None of the pictures should appear; the lines from the line containing "- That phase" through the last line of the listing must be repeated exactly.
** Opening Data extracts block **
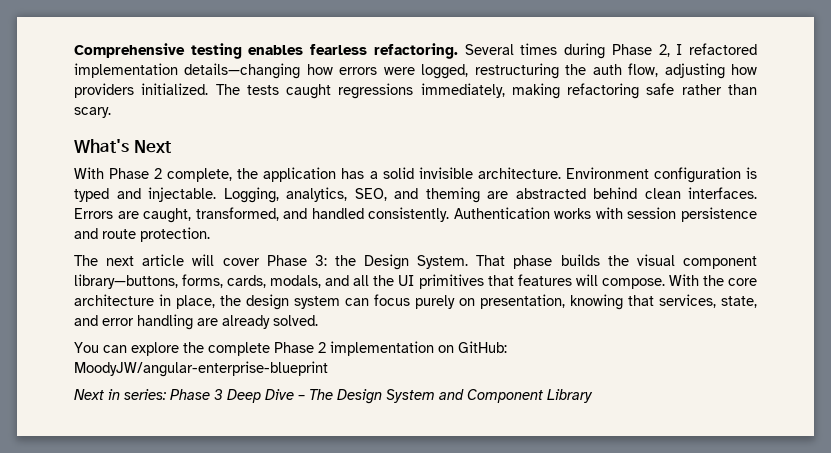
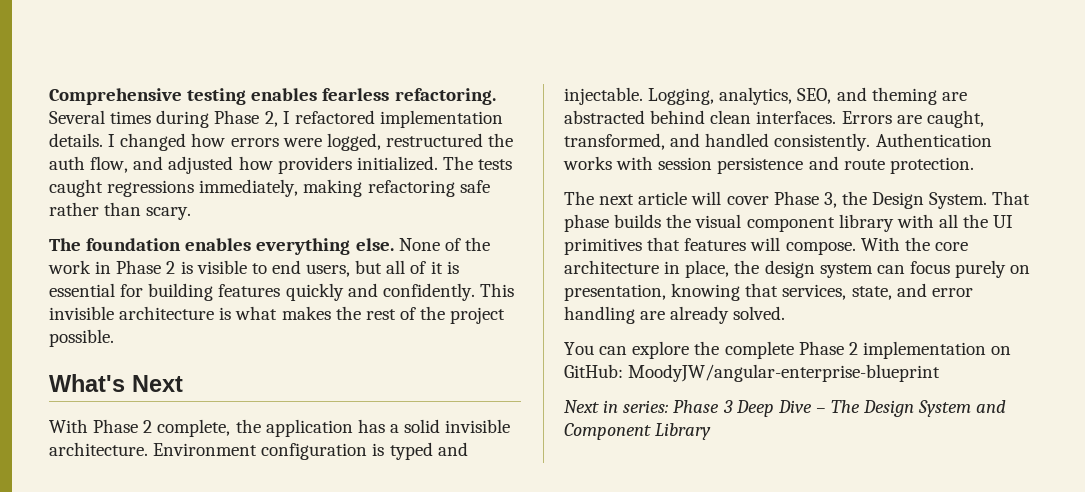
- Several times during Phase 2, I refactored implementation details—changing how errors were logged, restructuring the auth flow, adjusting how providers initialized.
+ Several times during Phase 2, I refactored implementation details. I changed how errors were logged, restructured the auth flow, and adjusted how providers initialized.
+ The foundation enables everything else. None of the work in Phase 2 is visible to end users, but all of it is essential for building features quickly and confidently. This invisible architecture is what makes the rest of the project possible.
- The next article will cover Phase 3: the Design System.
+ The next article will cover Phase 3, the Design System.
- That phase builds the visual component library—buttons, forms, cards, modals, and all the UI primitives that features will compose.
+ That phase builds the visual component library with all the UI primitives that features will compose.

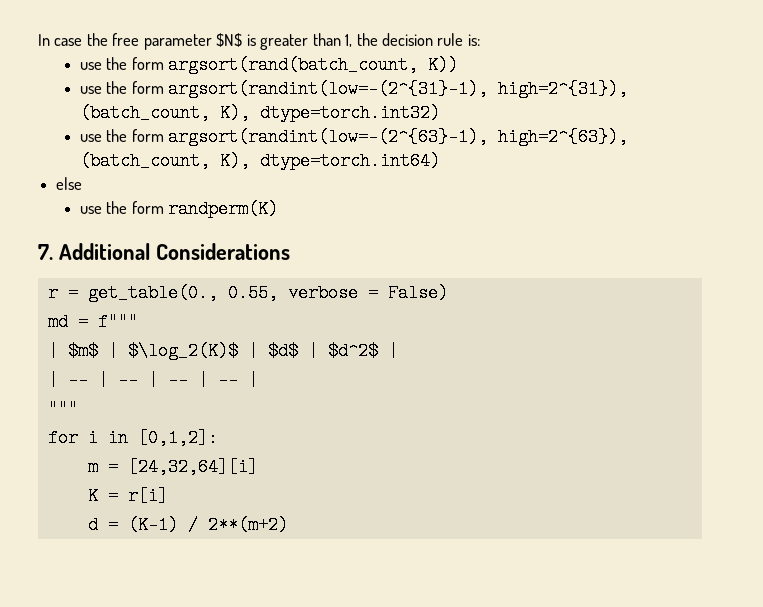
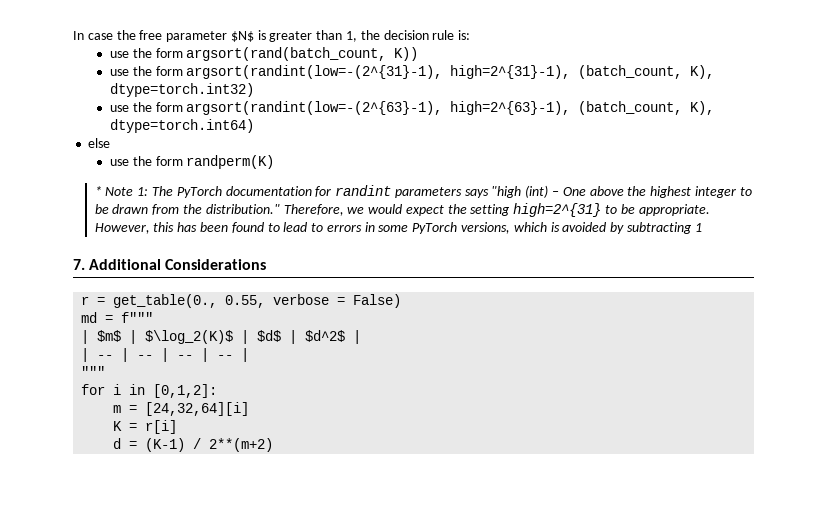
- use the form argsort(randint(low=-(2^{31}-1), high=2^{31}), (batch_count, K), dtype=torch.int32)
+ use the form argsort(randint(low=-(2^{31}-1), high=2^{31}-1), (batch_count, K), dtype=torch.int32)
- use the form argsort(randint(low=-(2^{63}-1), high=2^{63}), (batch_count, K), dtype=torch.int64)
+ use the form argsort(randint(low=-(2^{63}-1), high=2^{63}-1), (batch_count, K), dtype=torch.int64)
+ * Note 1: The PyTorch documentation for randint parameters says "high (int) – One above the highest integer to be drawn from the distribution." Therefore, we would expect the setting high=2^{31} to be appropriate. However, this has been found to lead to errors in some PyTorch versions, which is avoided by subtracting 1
** Closing Data extracts block **
[Completed task]
- That phase builds the visual component library—buttons, forms, cards, modals, and all the UI primitives that features will compose.
+ That phase builds the visual component library with all the UI primitives that features will compose.

- use the form argsort(randint(low=-(2^{31}-1), high=2^{31}), (batch_count, K), dtype=torch.int32)
+ use the form argsort(randint(low=-(2^{31}-1), high=2^{31}-1), (batch_count, K), dtype=torch.int32)
- use the form argsort(randint(low=-(2^{63}-1), high=2^{63}), (batch_count, K), dtype=torch.int64)
+ use the form argsort(randint(low=-(2^{63}-1), high=2^{63}-1), (batch_count, K), dtype=torch.int64)
+ * Note 1: The PyTorch documentation for randint parameters says "high (int) – One above the highest integer to be drawn from the distribution." Therefore, we would expect the setting high=2^{31} to be appropriate. However, this has been found to lead to errors in some PyTorch versions, which is avoided by subtracting 1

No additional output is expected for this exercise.